**EXERCISE DATA**

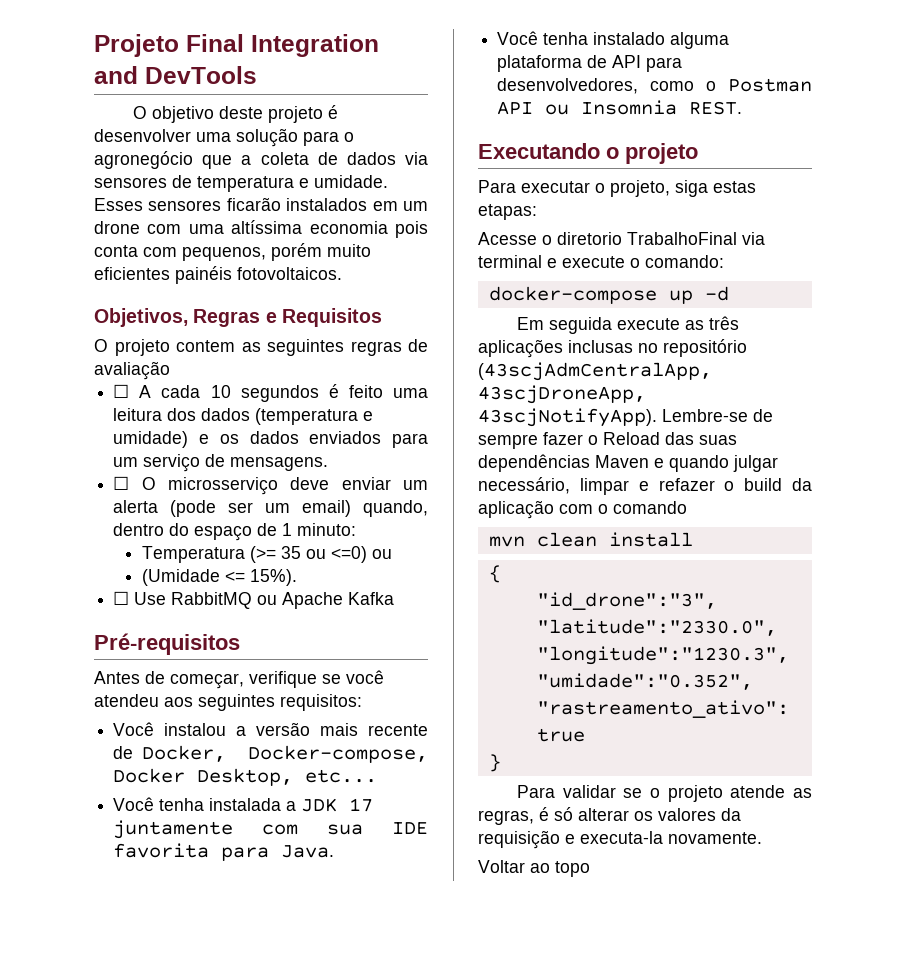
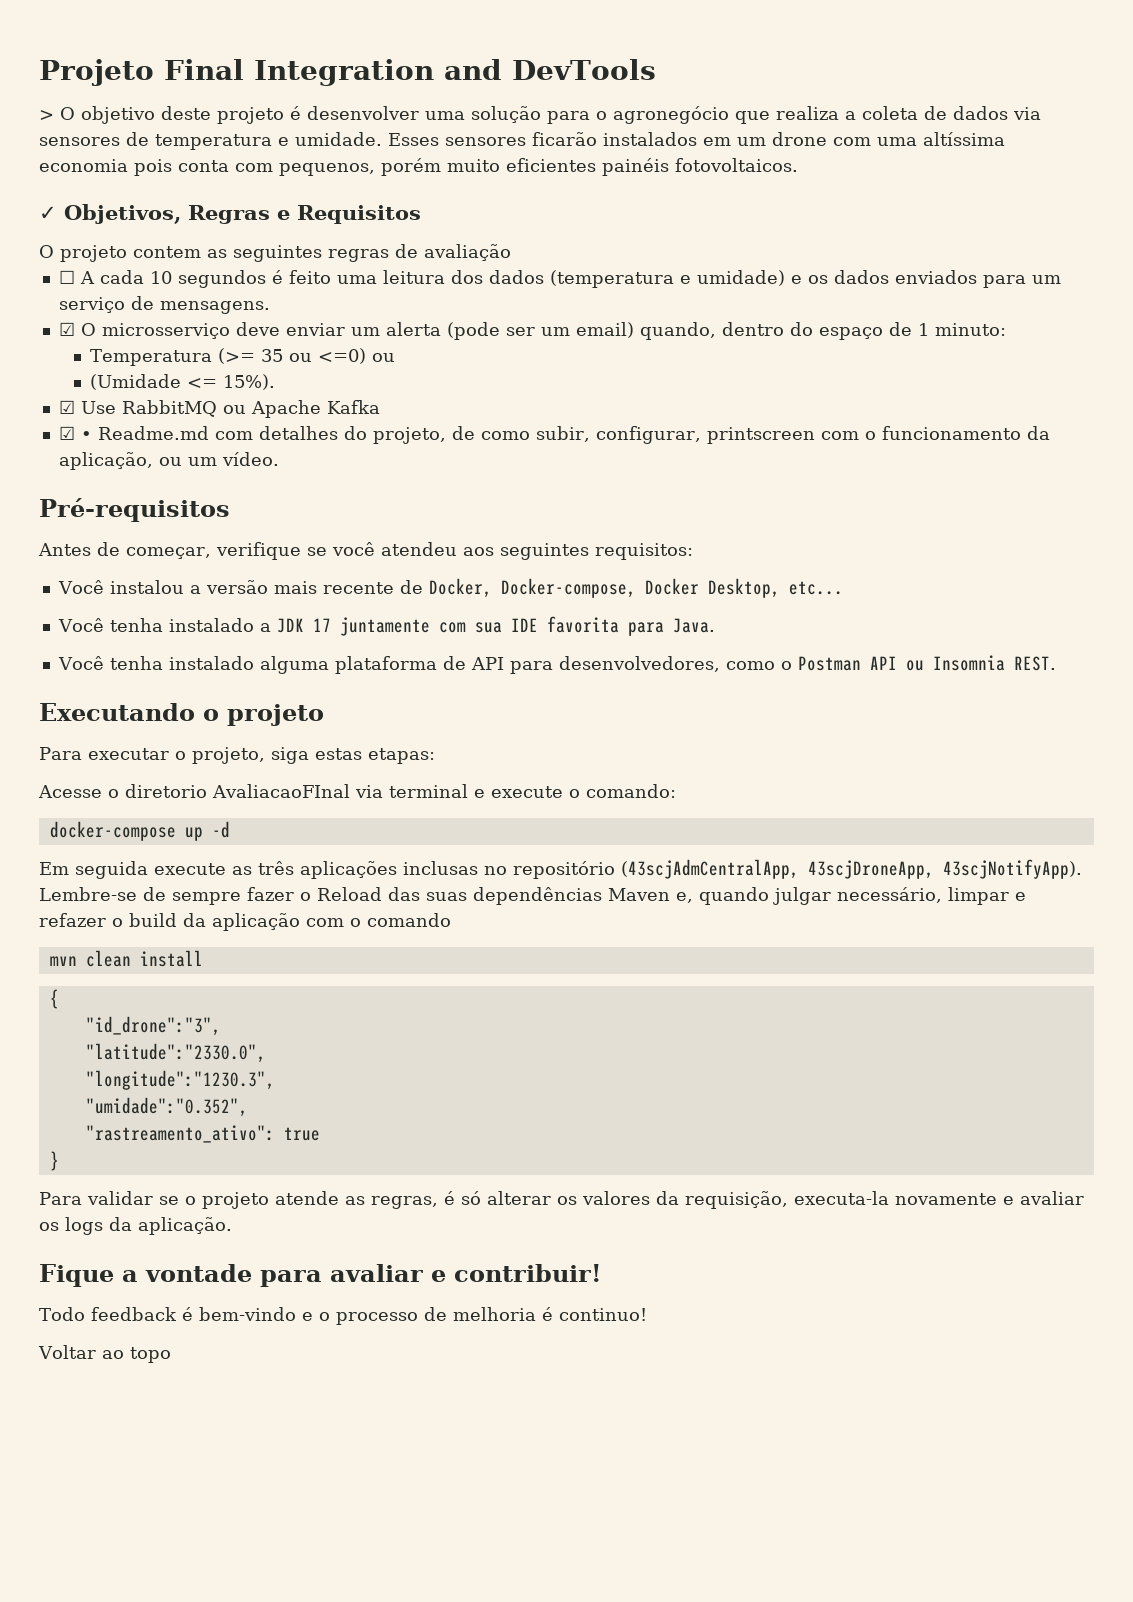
- O objetivo deste projeto é desenvolver uma solução para o agronegócio que a coleta de dados via sensores de temperatura e umidade.
+ > O objetivo deste projeto é desenvolver uma solução para o agronegócio que realiza a coleta de dados via sensores de temperatura e umidade.
- Objetivos, Regras e Requisitos
+ ✓ Objetivos, Regras e Requisitos
- ☐ O microsserviço deve enviar um alerta (pode ser um email) quando, dentro do espaço de 1 minuto:
+ ☑ O microsserviço deve enviar um alerta (pode ser um email) quando, dentro do espaço de 1 minuto:
- ☐ Use RabbitMQ ou Apache Kafka
+ ☑ Use RabbitMQ ou Apache Kafka
+ ☑ • Readme.md com detalhes do projeto, de como subir, configurar, printscreen com o funcionamento da aplicação, ou um vídeo.
- Você tenha instalada a JDK 17 juntamente com sua IDE favorita para Java.
+ Você tenha instalado a JDK 17 juntamente com sua IDE favorita para Java.
- Acesse o diretorio TrabalhoFinal via terminal e execute o comando:
+ Acesse o diretorio AvaliacaoFInal via terminal e execute o comando:
- Lembre-se de sempre fazer o Reload das suas dependências Maven e quando julgar necessário, limpar e refazer o build da aplicação com o comando
+ Lembre-se de sempre fazer o Reload das suas dependências Maven e, quando julgar necessário, limpar e refazer o build da aplicação com o comando
- Para validar se o projeto atende as regras, é só alterar os valores da requisição e executa-la novamente.
+ Para validar se o projeto atende as regras, é só alterar os valores da requisição, executa-la novamente e avaliar os logs da aplicação.
+ Fique a vontade para avaliar e contribuir!
+ Todo feedback é bem-vindo e o processo de melhoria é continuo!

**EXERCISE INSTRUCTIONS**
Pull every line with the string "dados" from the data above.

**YOUR RESPONSE**
- O objetivo deste projeto é desenvolver uma solução para o agronegócio que a coleta de dados via sensores de temperatura e umidade.
+ > O objetivo deste projeto é desenvolver uma solução para o agronegócio que realiza a coleta de dados via sensores de temperatura e umidade.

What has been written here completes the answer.